Thanks.
On 05-05-2026 01:15 pm, Gregory Price wrote:
> In the scenario i'm talking about, a "write budget" is defined as a
> number of pages that are allows to be mapped writable in the page
> tables at any given time.
> Agree. I was also in the same context.
I am trying to bring the device perspective here, and would like to
discuss a few corner cases and possible solutions.
As I see, solving the compressed memory problem statement has these
aspects mainly:
1) Allocation control: private/managed memory concept.
2) Write control: write-protected PTEs, write-controlled use cases like
ZSWAP
3) Proactive reclaims: optional methods to ease back-pressure using
memory shrinkers, ballooning, kswapd, promotion etc. These methods will
be triggered based on notifications/interrupts from the device.
May be they are not enough to cover some corner cases for cram!

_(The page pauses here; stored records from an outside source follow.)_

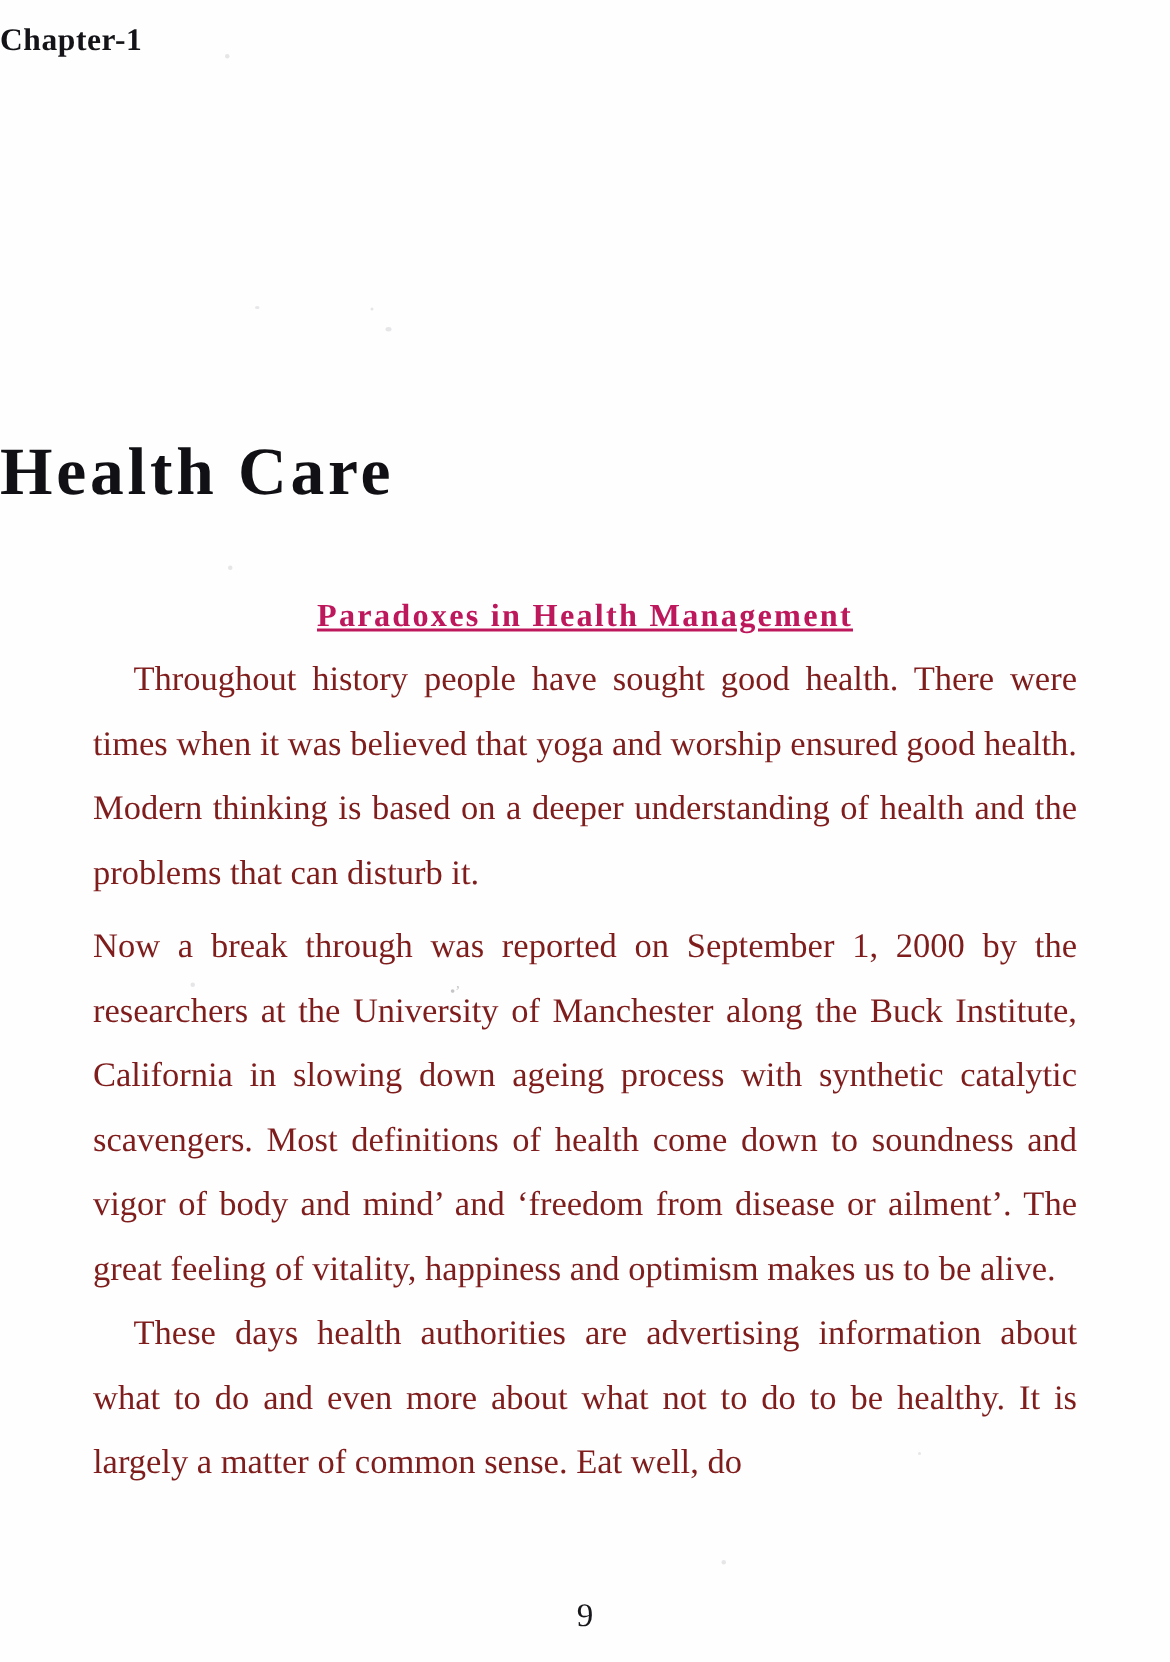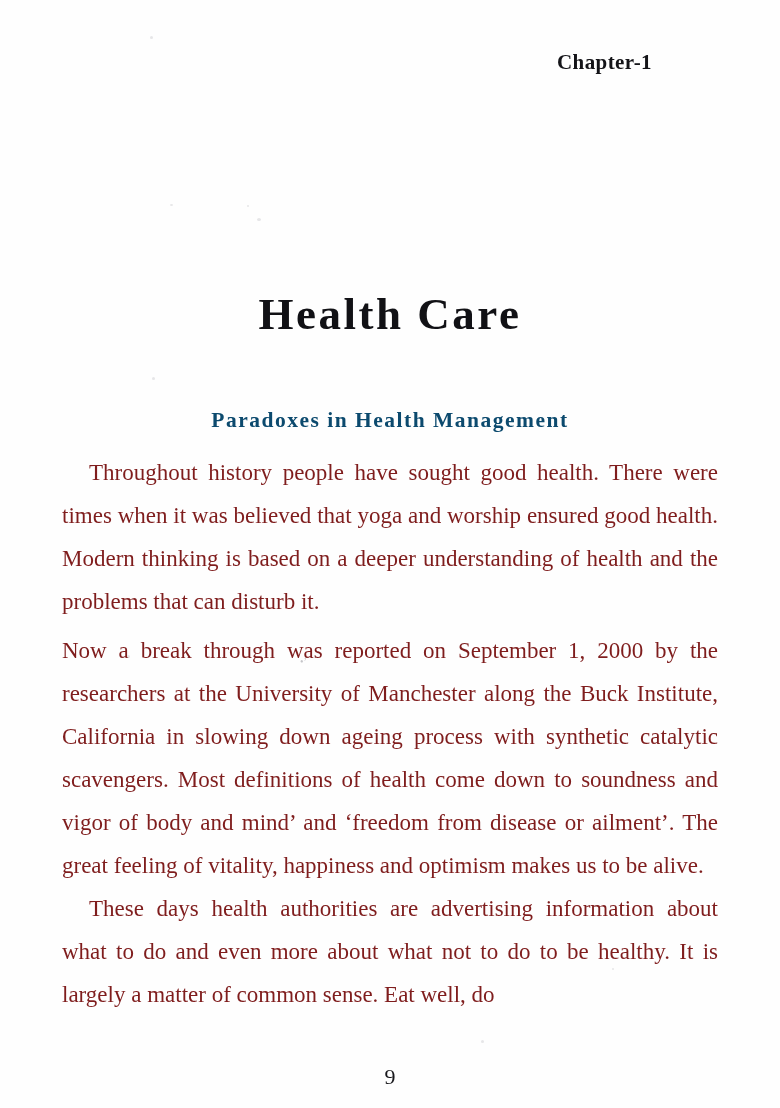--- a/index.html
+++ b/index.html
@@ -19,56 +19,55 @@
     color: #16161a;
     -webkit-font-smoothing: antialiased;
   }
 
   
   .running-head {
     position: absolute;
     top: 14px;
     left: 0;
     width: 652px;
-    text-align: right;
+    text-align: left;
     font-size: 21px;
     font-weight: bold;
     letter-spacing: 0.4px;
     color: #141418;
-    margin-top: 36px;
   }
 
   
   .chapter-title {
     position: absolute;
     top: 258px;
     left: 0;
     width: 780px;
-    text-align: center;
     font-size: 45px;
     font-weight: bold;
     letter-spacing: 2.5px;
     color: #111115;
   }
 
   
   .column {
     position: absolute;
     left: 62px;
     top: 396px;
     width: 656px;
   }
 
   .section-heading {
     text-align: center;
     font-size: 21.5px;
     font-weight: bold;
     letter-spacing: 1.5px;
-    color: #0c4a6e;
-    margin: 12px;
+    color: #be185d;
+    margin: 2px;
+    text-decoration: underline;
   }
 
   .section-heading.second {
     margin-top: 34px;
   }
 
   .body-para {
     margin: 0;
     font-size: 23px;
     line-height: 43px;

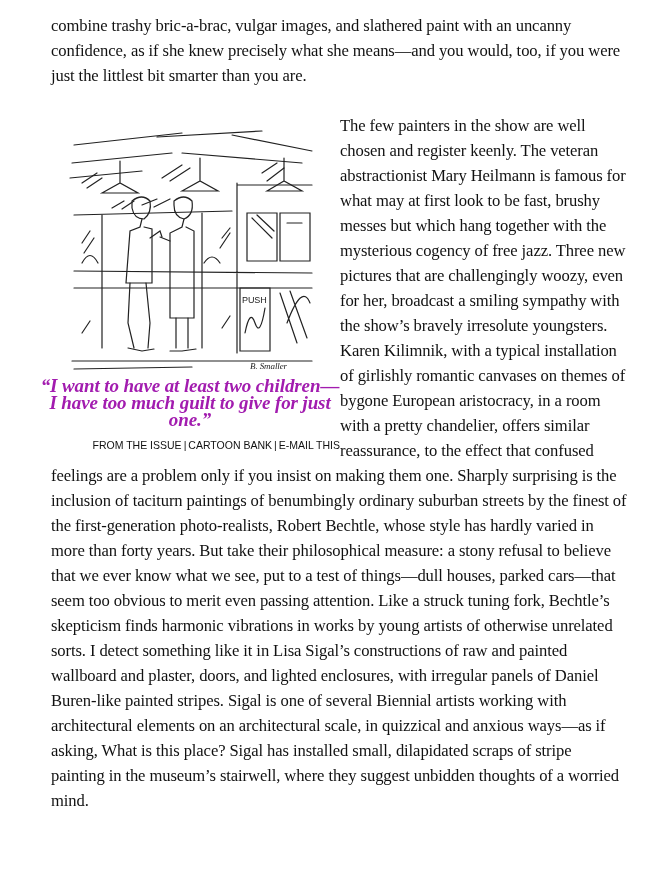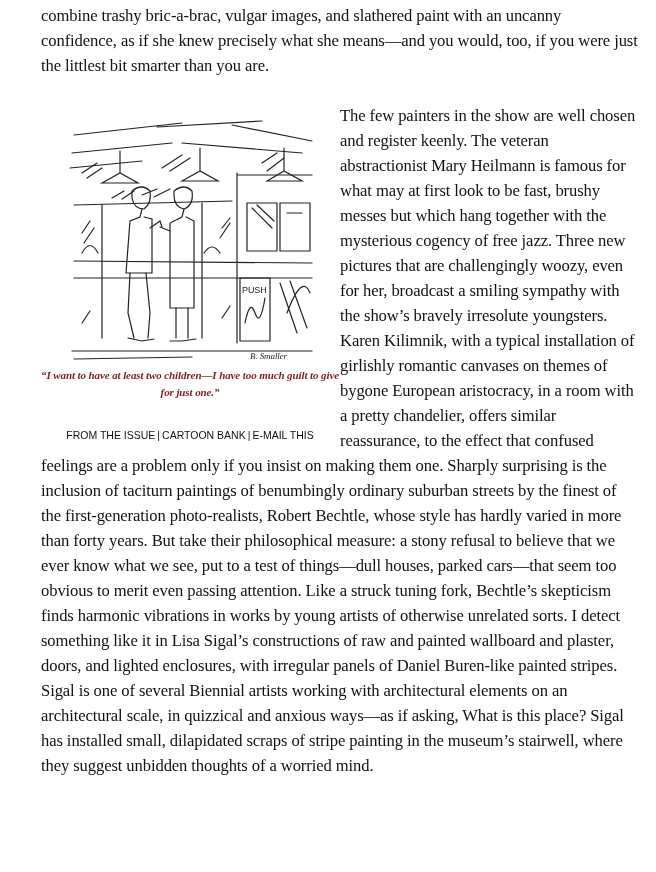--- a/index.html
+++ b/index.html
@@ -5,33 +5,33 @@
   html, body { margin: 0; padding: 0; background: #ffffff; }
   body {
     width: 656px; height: 872px; overflow: hidden; position: relative;
     font-family: "Liberation Serif", "DejaVu Serif", serif;
     color: #111111;
   }
   .article {
     position: absolute; left: 40px; top: 2px; width: 600px;
     font-size: 16.6px; line-height: 25px; letter-spacing: -0.1px;
   }
-  .article p { margin: 1px; }
+  .article p { margin: 11px; }
   .para1 { margin-bottom: 25px !important; }
   .cartoon-box {
     float: left; width: 300px; height: 350px; margin-top: -2px;
     position: relative;
   }
   .cartoon-svg { position: absolute; left: 22px; top: 12px; width: 258px; height: 250px; }
   .caption {
     position: absolute; left: 0; top: 266px; width: 300px; text-align: center;
-    font-style: italic; font-weight: bold; font-size: 11px; line-height: 17px; color: #7f1d1d;
+    font-style: italic; font-weight: bold; font-size: 19px; line-height: 17px; color: #a21caf;
   }
   .caption-links {
-    position: absolute; left: 0; top: 322px; width: 300px; text-align: center;
+    position: absolute; left: 0; top: 322px; width: 300px; text-align: right;
     font-family: "Liberation Sans", "DejaVu Sans", sans-serif; font-size: 10.5px; color: #111;
     letter-spacing: 0;
   }
   .caption-links a { color: #111; text-decoration: none; cursor: pointer; }
   .sep { margin: 0 2px; }
 </style>
 </head>
 <body>
 
 <div class="article">

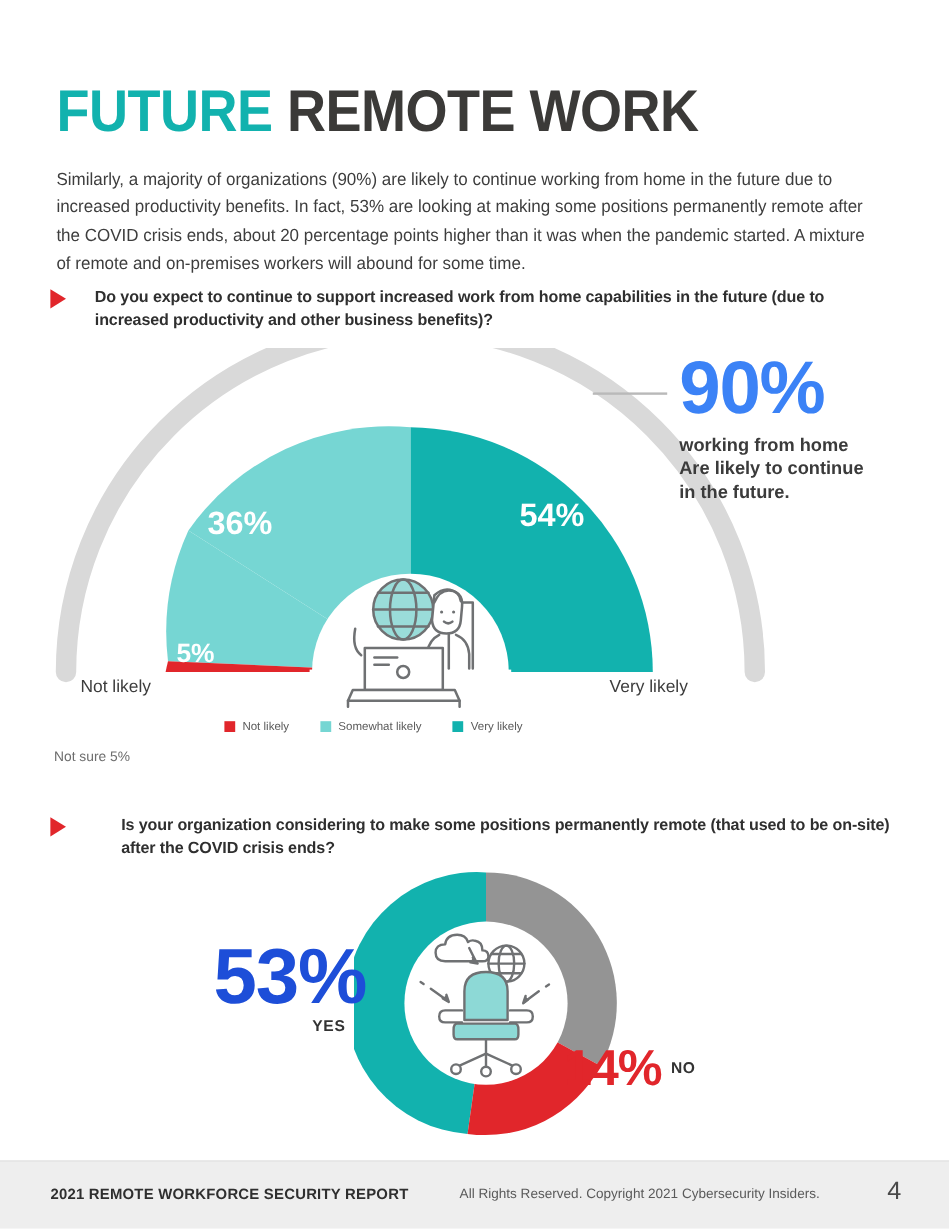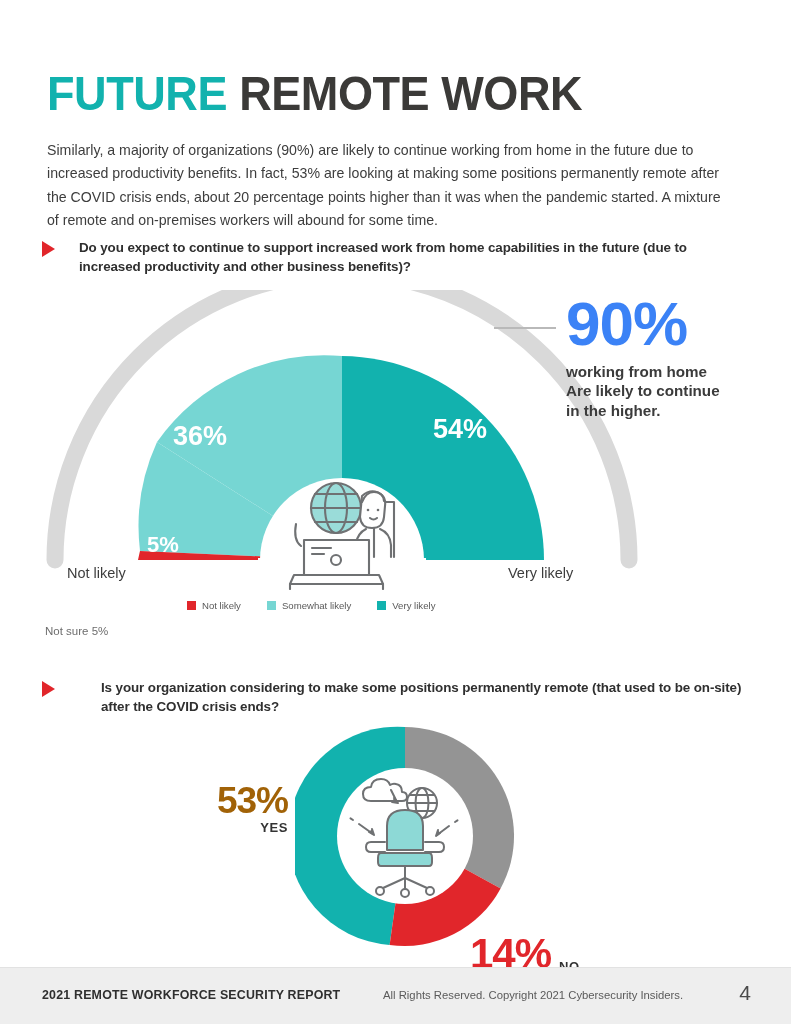--- a/index.html
+++ b/index.html
@@ -181,31 +181,31 @@
     letter-spacing: -1px;
   }
   .donut-sub {
     font-weight: 700;
     color: #333333;
   }
 
   #donut-label-yes {
     left: 178px; top: 783px; width: 110px; text-align: right;
   }
-  #donut-label-yes .donut-value { font-size: 37px; color: #a16207; }
+  #donut-label-yes .donut-value { font-size: 65px; color: #1d4ed8; }
   #donut-label-yes .donut-sub { font-size: 13px; margin-top: 2px; letter-spacing: 0.6px; }
 
   #donut-label-notsure {
     left: 512px; top: 752px; width: 150px; text-align: left;
   }
   #donut-label-notsure .donut-value { font-size: 42px; color: #949494; }
   #donut-label-notsure .donut-sub { font-size: 15.5px; margin-top: 3px; font-weight: 700; }
 
   #donut-label-no {
-    left: 470px; top: 934px; display: flex; align-items: flex-end; gap: 8px;
+    left: 470px; top: 870px; display: flex; align-items: center; gap: 8px;
   }
   #donut-label-no .donut-value { font-size: 42px; color: #E1262B; }
   #donut-label-no .donut-sub { font-size: 13px; letter-spacing: 0.6px; }
 
   
   #footer {
     position: absolute;
     left: 0;
     bottom: 0;
     width: 791px;
@@ -307,21 +307,21 @@
 
   <span class="axis-label" id="gauge-label-low">Not likely</span>
   <span class="axis-label" id="gauge-label-high">Very likely</span>
 
   <div id="callout-leader"></div>
   <div id="callout-90">
     <div class="callout-value">90%</div>
     <div class="callout-caption">
       <div>working from home</div>
       <div>Are likely to continue</div>
-      <div>in the higher.</div>
+      <div>in the future.</div>
     </div>
   </div>
 
   <div id="gauge-legend">
     <div class="legend-item">
       <span class="legend-swatch" style="background:#E1262B"></span>
       <span class="legend-text">Not likely</span>
     </div>
     <div class="legend-item">
       <span class="legend-swatch" style="background:#76D6D3"></span>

I believe that this thin-provisioned memory infra is susceptible to
'writes-above-media-capacity corner cases' (because of not handling
device back-pressure notifications in time) whichever methods we use in
the kernel. Even if we use write-controlled methods like ZSWAP and
pro-active reclaims, there could be corner cases where the communication
with the device could be broken and the write path is not aware of it
immediately. Note that OCP spec [1] says the device should mark the
memory location as 'poisoned' in 'over-capacity' writes.
So I have the following proposals / options for this scenario.
Option 1: Poisoned data management - This is about accepting that
poisoning of memory locations can happen in much more regular frequency
here than regular memories and we need to figure out potential recovery
mechanisms in host (not recovery of data; but recovery from the poison
situation). But I guess folks will not be okay with it in general, and I
am not aware of any workloads where data poisoning is tolerated (may be
caching workloads?).
Option 2 (preferred): Device assisted write budgeting - This is
about a device aware / assisted mechanism for the write-controlled
use-cases (Ex: ZSWAP) to know the 'safe number of writes' that can be
performed to the device (Or allows to be mapped writable in the page
tables). This could be like a 'token bucket' algorithm, where the device
provides a 'budget / set of tokens' to the host. And it need to be
replenished periodically in the device communication code path; and if
the host does not find the token, writes cannot go ahead.
In short, the communication with the device has to be maintained to make
pages mapped writable. For MVP, this could be a simple constraint of
checking actual device capacity periodically to replenish write-budget
for CRAM. For other users of private nodes (GPU memory?), this
constraint may not be needed at all.
We are planning to send an RFC code which will fit into your CRAM infra
to discuss this poison management approach further.
[1]:
https://www.opencompute.org/documents/hyperscale-tiered-memory-expander-specification-for-compute-express-link-cxl-1-pdf
~Arun George